Before and after images:
____________________

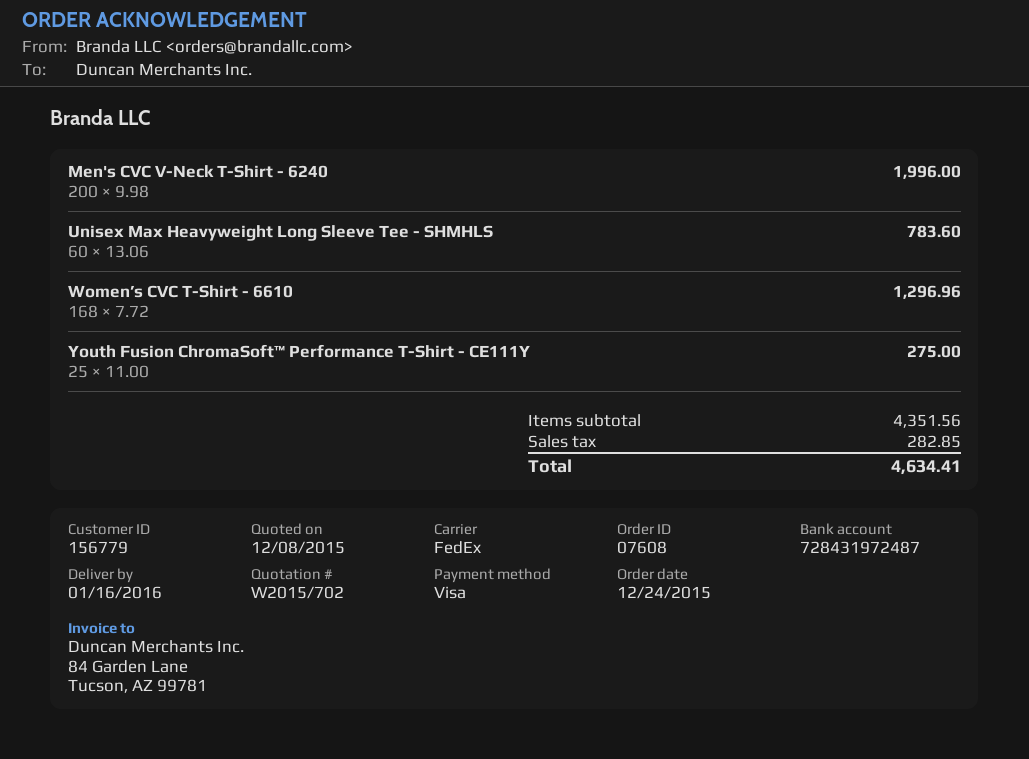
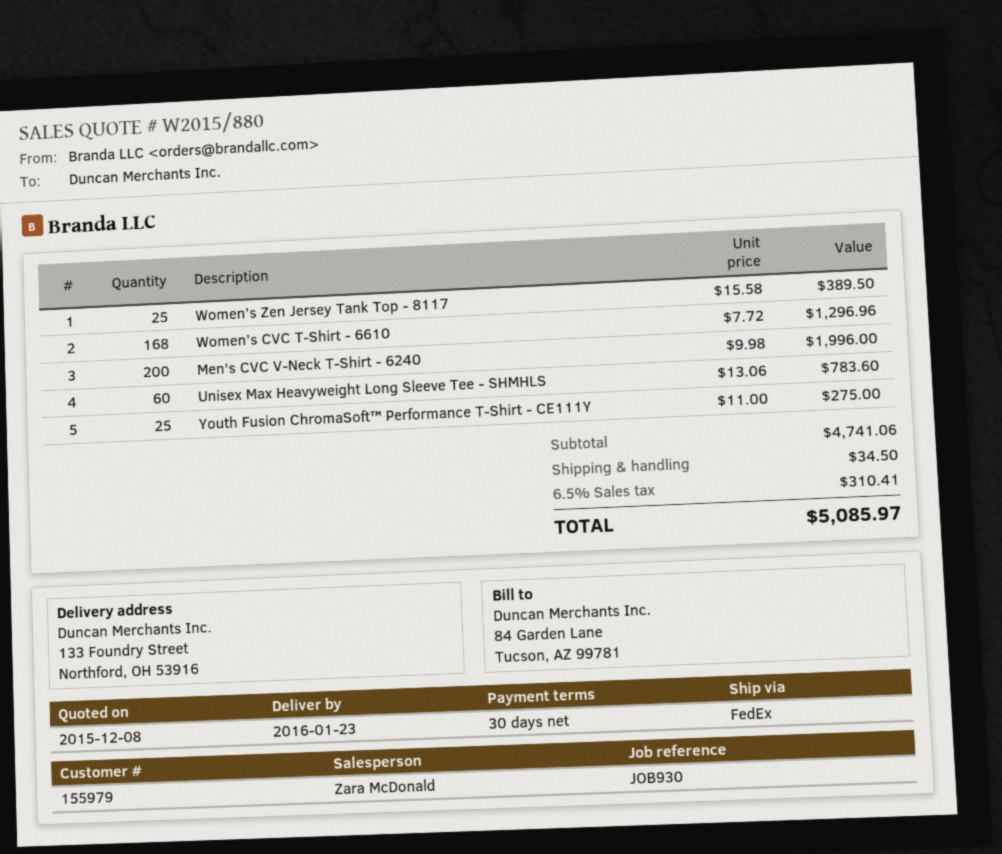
quote number: W2015/702 -> W2015/880
delivery date: 2016-01-16 -> 2016-01-23
customer number: 156779 -> 155979
Women’s Zen Jersey Tank Top - 8117: none -> 25 x 15.58 = 389.50
subtotal: 4351.56 -> 4741.06
shipping: none -> 34.50
tax: 282.85 -> 310.41
total: 4634.41 -> 5085.97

____________________

* **Your assignment**:
Nothing but the records above, exact and without pictures, should appear in the answer.

* **Exercise output**:
quote number: W2015/702 -> W2015/880
delivery date: 2016-01-16 -> 2016-01-23
customer number: 156779 -> 155979
Women’s Zen Jersey Tank Top - 8117: none -> 25 x 15.58 = 389.50
subtotal: 4351.56 -> 4741.06
shipping: none -> 34.50
tax: 282.85 -> 310.41
total: 4634.41 -> 5085.97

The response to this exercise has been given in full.